Using a combination of technologies, Oslo Municipality Water and Sewage (Oslo VAV) recently identified 16 leaks in 6.4 kilometres of a pipeline without disrupting service.
With ample surface water and snow cover, Norway is often perceived as a country blessed with abundant water supplies.
Yet in the spring of 2018, after three weeks without rain and record-breaking temperatures, capital city Oslo and several nearby municipalities were facing a looming water shortage.
Water restrictions were put in place, with a ban on watering lawns and gardens, after demand exceeded supply.
The unexpected ban focused attention on Oslo's limited water supplies, where the average resident uses more than 180 litres of water daily, nearly twice the amount used by residents in neighbouring Denmark.
Furthermore, almost 90 per cent of Oslo residents get their drinking water from a single source, a large lake north of the city called Maridalsvannet.
Galvanised by the ban, water utility Oslo VAV established a five-step leak reduction program to identify leaks in its transmission system, deploying a multitude of technologies and analytics.
The goal was set to reduce non-revenue water (NRW) from the current 32 per cent to 20 per cent.
Oslo VAV was aware that detecting leaks in large-diameter transmission mains over long distances is challenging using conventional methods such as correlators, hydrophones and listening sticks.

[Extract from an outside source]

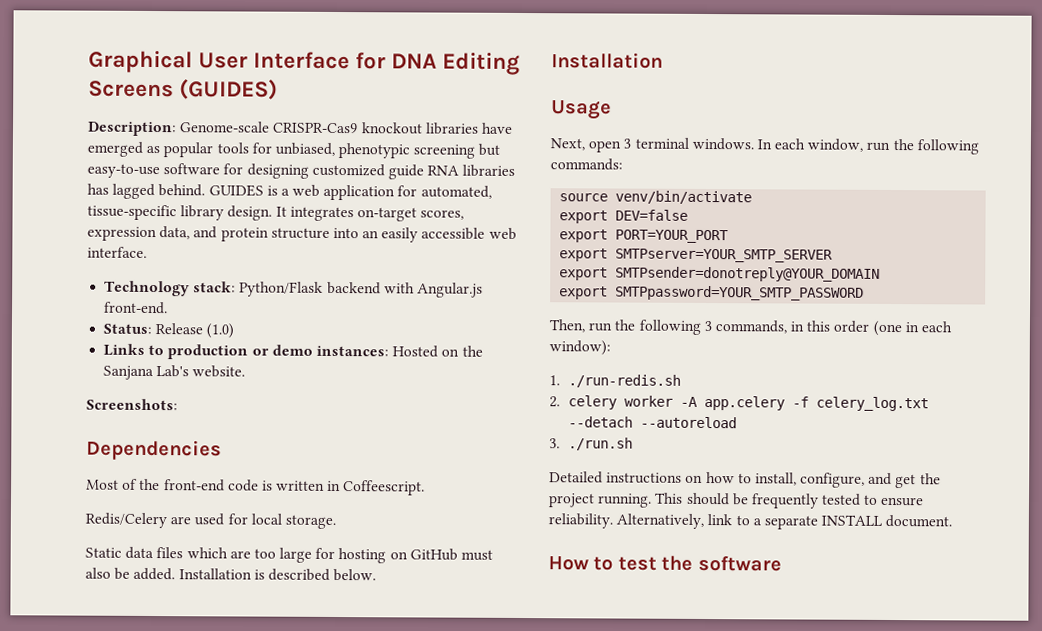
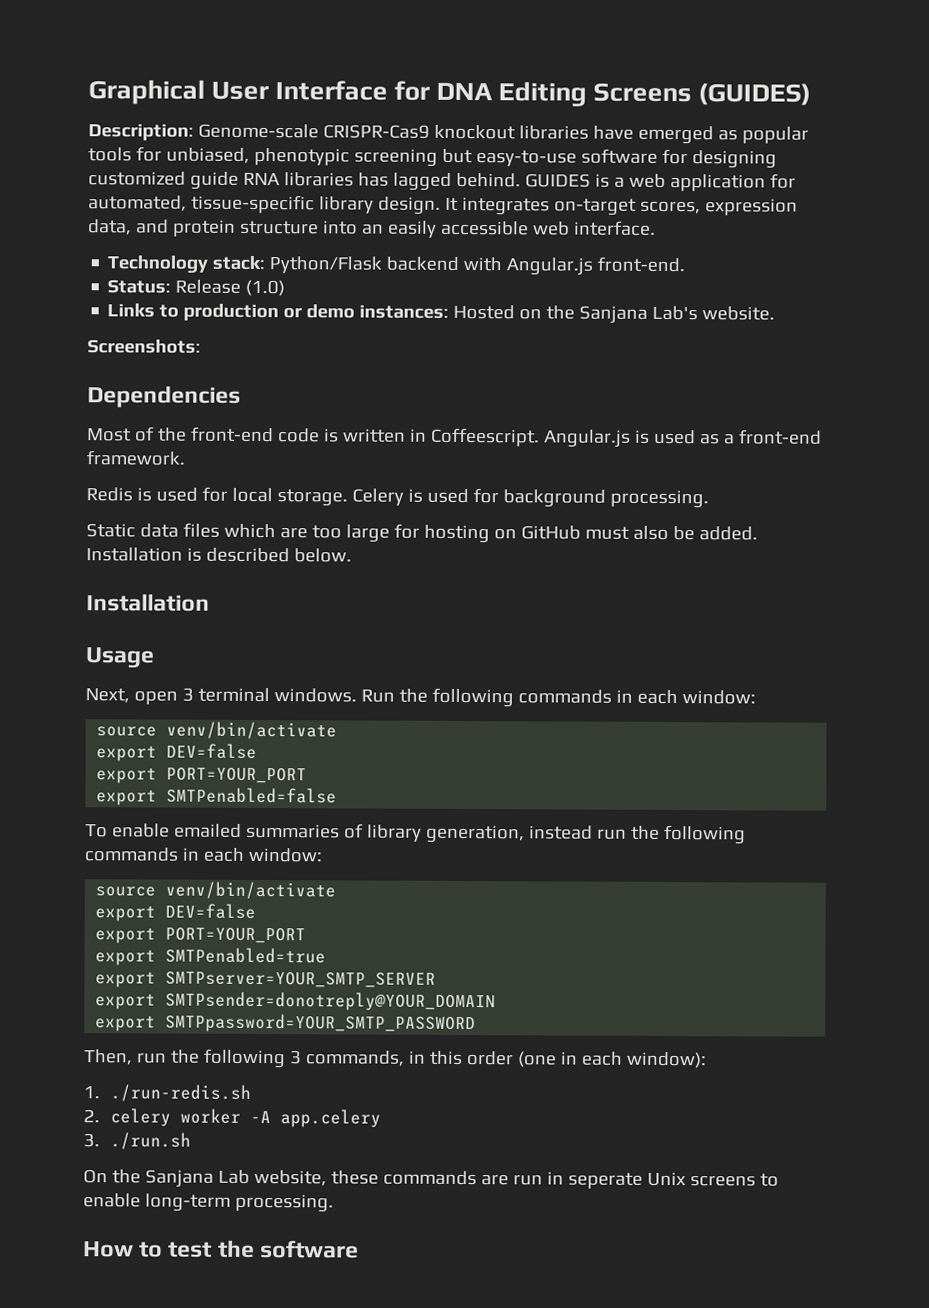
[85,512,336,530] // Redis/Celery are used for local storage. -> [543,429,822,448] [86,450,185,466] [86,486,709,509] Angular.js is used as a front-end framework. // Redis is used for local storage. Celery is used for background processing.
[756,138,979,155] [550,158,623,171] [559,190,753,205] [559,209,689,224] [559,229,730,244] In each window, run the following commands: // source venv/bin/activate // export DEV=false // export PORT=YOUR_PORT -> [360,687,756,708] [96,721,338,740] [96,743,258,762] [96,767,308,784] [96,787,338,806] [85,823,746,845] [84,847,323,863] [95,881,337,900] [95,903,257,922] [95,927,307,944] [95,947,327,966] Run the following commands in each window: // source venv/bin/activate // export DEV=false // export PORT=YOUR_PORT // export SMTPenabled=false // To enable emailed summaries of library generation, instead run the following commands in each window: // source venv/bin/activate // export DEV=false // export PORT=YOUR_PORT // export SMTPenabled=true
[791,396,929,412] [567,416,737,429] [549,437,633,451] [549,471,941,489] [548,492,925,509] [548,513,953,530] -f celery_log.txt --detach --autoreload // 3. ./run.sh // Detailed instructions on how to install, configure, and get the project running. This should be frequently tested to ensure reliability. Alternatively, link to a separate INSTALL document. -> [83,1132,192,1150] [83,1169,779,1189] [83,1193,334,1213] // 3. ./run.sh // On the Sanjana Lab website, these commands are run in seperate Unix screens to enable long-term processing.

Recognising the limitations of traditional approaches, Oslo VAV was open to investing in a pilot using specialised inline technologies that could pinpoint the location of leaks in large transmission mains without disrupting service.
The Soerkedalen pipeline was identified by Oslo VAV for the pilot inspection as part of its leak detection program.
The 600-mm steel reserve supply line was suspected of having leaks, but previous detection approaches were unsuccessful in locating any leaks.
In the fall of 2018, Oslo VAV partnered with Xylem to apply specialised leak detection technologies in an effort to reduce real water loss.
For the pilot, Xylem recommended two inline acoustic technologies for the inspection: the free-swimming SmartBall and the tethered Sahara.
For the first survey, SmartBall was used to roll along the bottom of the pipe with the flow of water, identifying leaks and gas pockets while the line remains in service, minimising disruption.
It is designed to navigate bends and travel many kilometres under a single deployment, with the ability to detect leaks as small as 0.01 litres per minute.
For the second survey, the Sahara solution has an acoustic sensor that performs leak and air pocket detection, and a high-resolution video camera to visually assess internal pipe conditions.
The Sahara tool is drawn by water flow via a small drag chute and is tethered to a data acquisition unit on the surface, giving the operator close control to confirm suspected leaks, air pockets, and other visual anomalies.
The inspections took place over two days without any negative impact on operations.
The acoustic data recorded by SmartBall was analysed and then cross-referenced with client-supplied position data to give a precise location of the detected leaks.
In total, 16 leaks were identified with the Sahara inspection tool detecting a simulated leak put in place by the utility.
The Oslo VAV team was immediately impressed with the tools' capabilities when after just 130 meters of the Sahara inspection, the tool detected a simulated leak put in place by the utility.
Kjetil Tangen, group leader, leak detection department, Oslo VAV, said: “Most of the identified leaks were unknown to us. Based on the findings and current excavations and leak verifications, we estimate a total yearly water loss of 100,000 cubic meters from this pipe.”
With the pipeline condition data from the pilot, Oslo VAV now has actionable information to make the best possible remediation decisions to aid in future capital planning to achieve its non-revenue water targets.